[MATERIAL SUPPLIED]

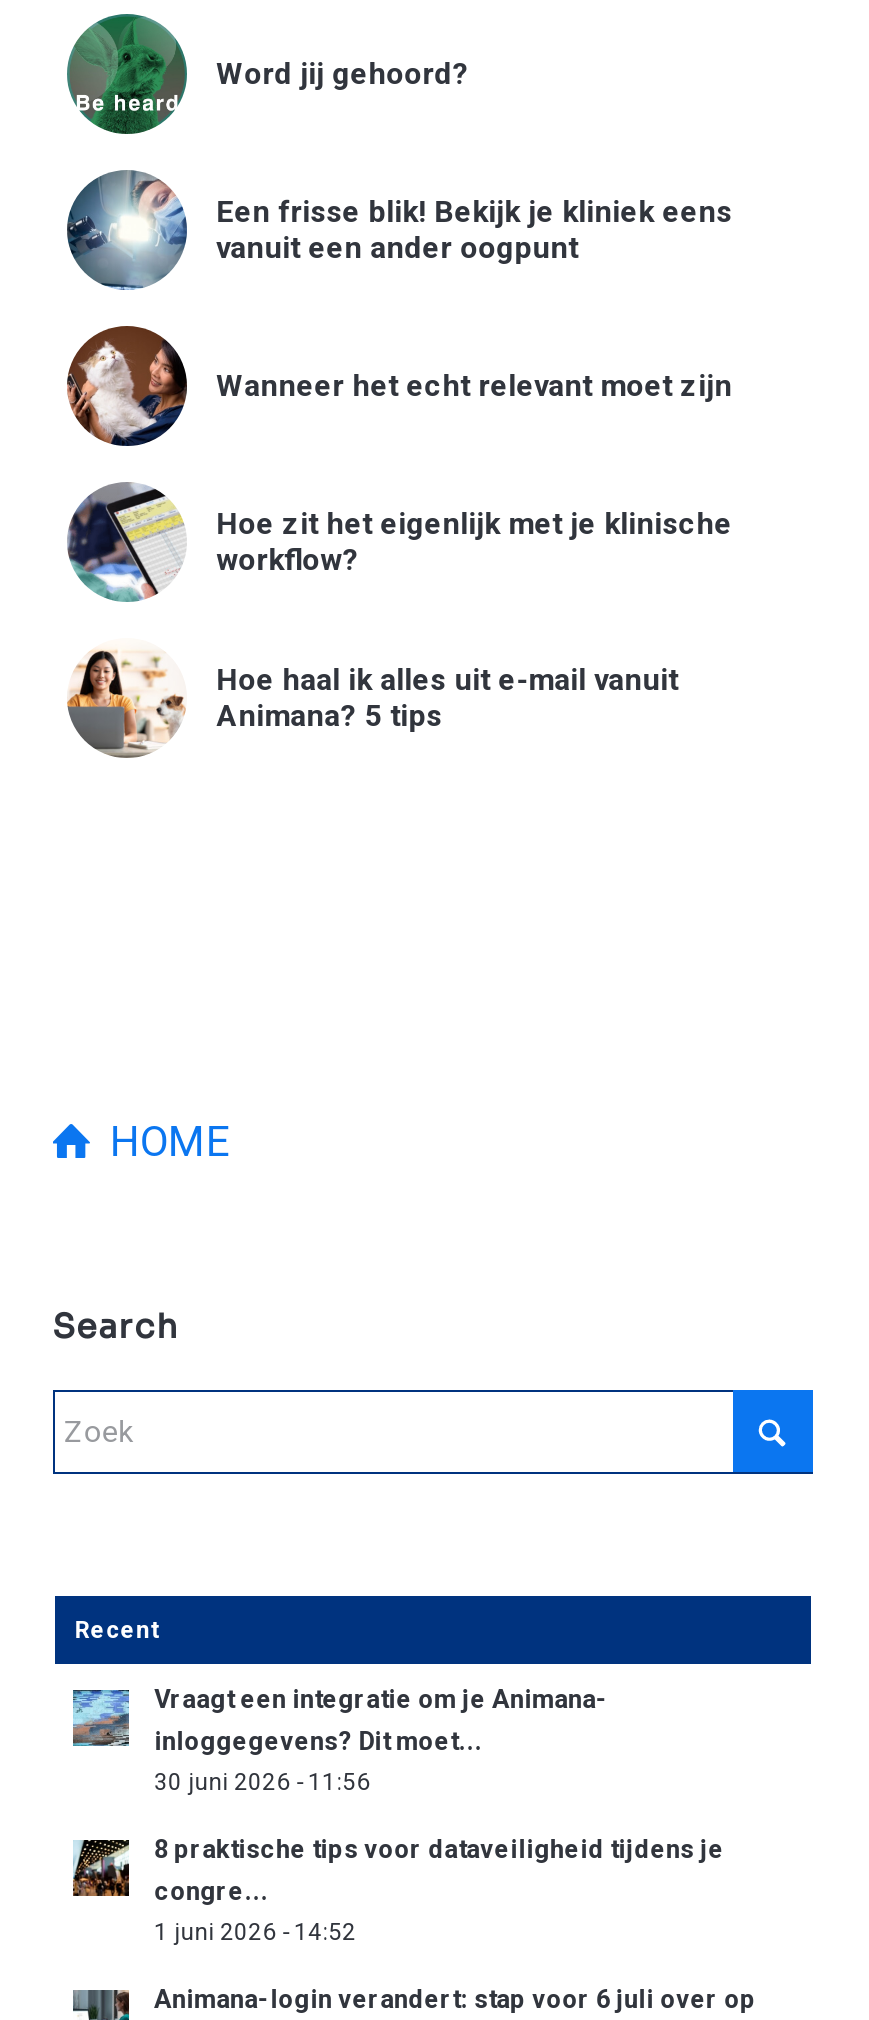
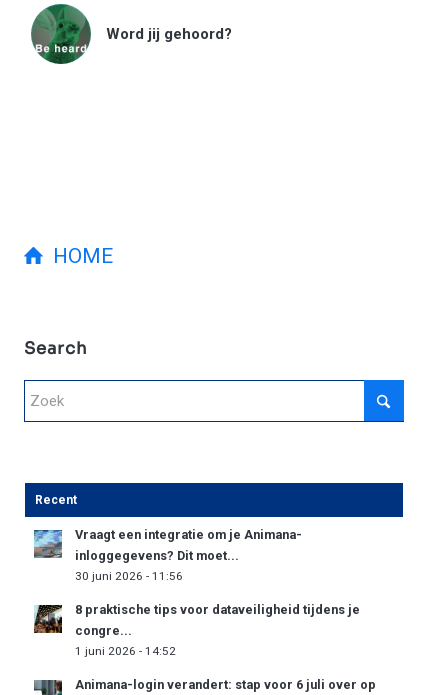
- [image]
- Een frisse blik! Bekijk je kliniek eens
- vanuit een ander oogpunt

- [image]
- Wanneer het echt relevant moet zijn

- [image]
- Hoe zit het eigenlijk met je klinische
- workflow?
- Hoe haal ik alles uit e-mail vanuit
- Animana? 5 tips

- [image]
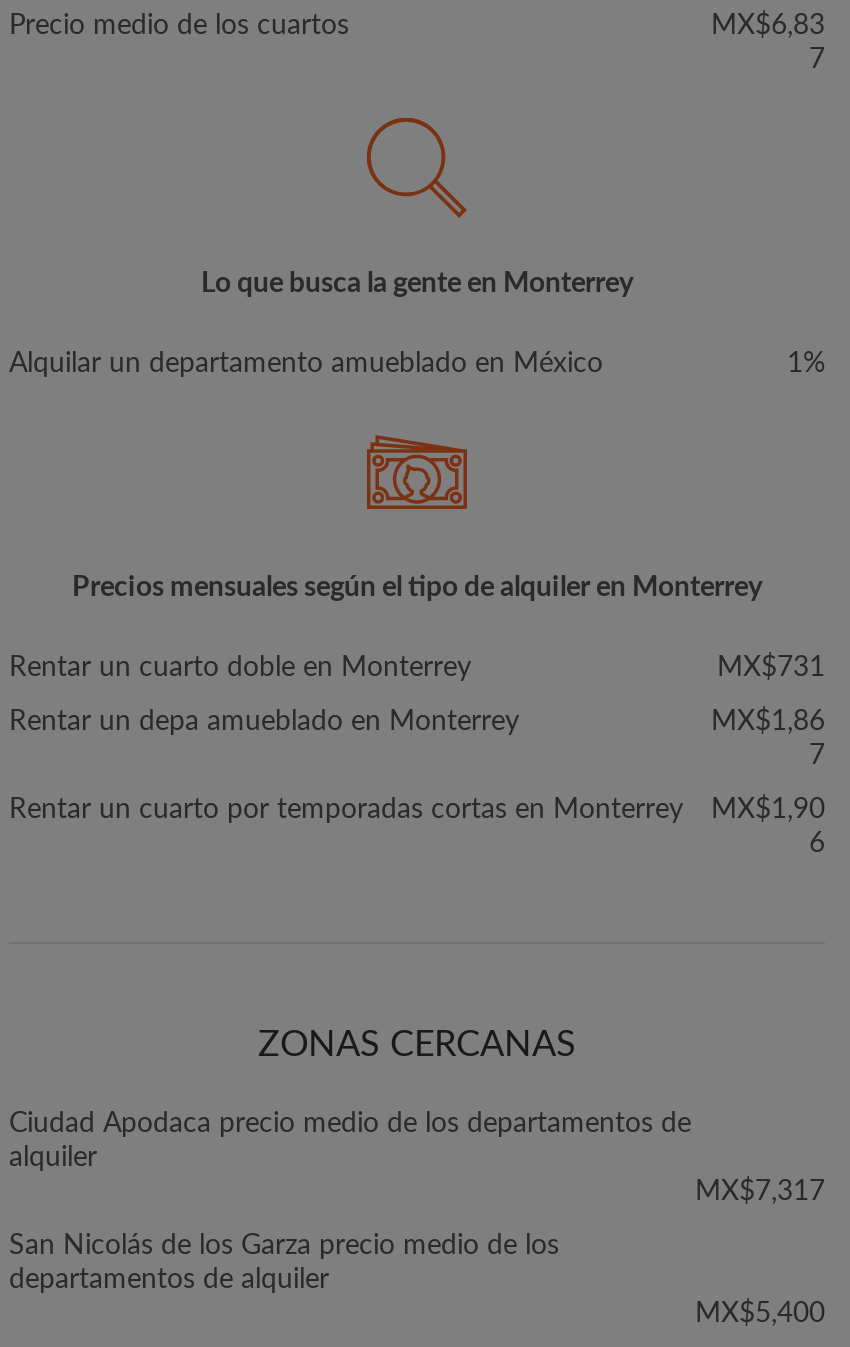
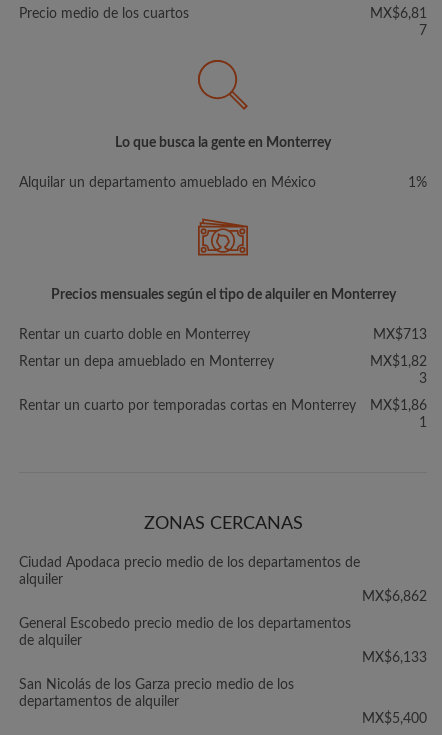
- MX$6,83
+ MX$6,81

- MX$731
+ MX$713

- MX$1,86
- 7
+ MX$1,82
+ 3

- MX$1,90
- 6
+ MX$1,86
+ 1

- MX$7,317
+ MX$6,862
+ General Escobedo precio medio de los departamentos
+ de alquiler
+ MX$6,133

[/MATERIAL SUPPLIED]

EXERCISE REQUIREMENTS:
Would you retype the entries above in full, exactly as written, minus the pictures?

OUTPUT BELOW:
- [image]
- Een frisse blik! Bekijk je kliniek eens
- vanuit een ander oogpunt

- [image]
- Wanneer het echt relevant moet zijn

- [image]
- Hoe zit het eigenlijk met je klinische
- workflow?
- Hoe haal ik alles uit e-mail vanuit
- Animana? 5 tips

- [image]
- MX$6,83
+ MX$6,81

- MX$731
+ MX$713

- MX$1,86
- 7
+ MX$1,82
+ 3

- MX$1,90
- 6
+ MX$1,86
+ 1

- MX$7,317
+ MX$6,862
+ General Escobedo precio medio de los departamentos
+ de alquiler
+ MX$6,133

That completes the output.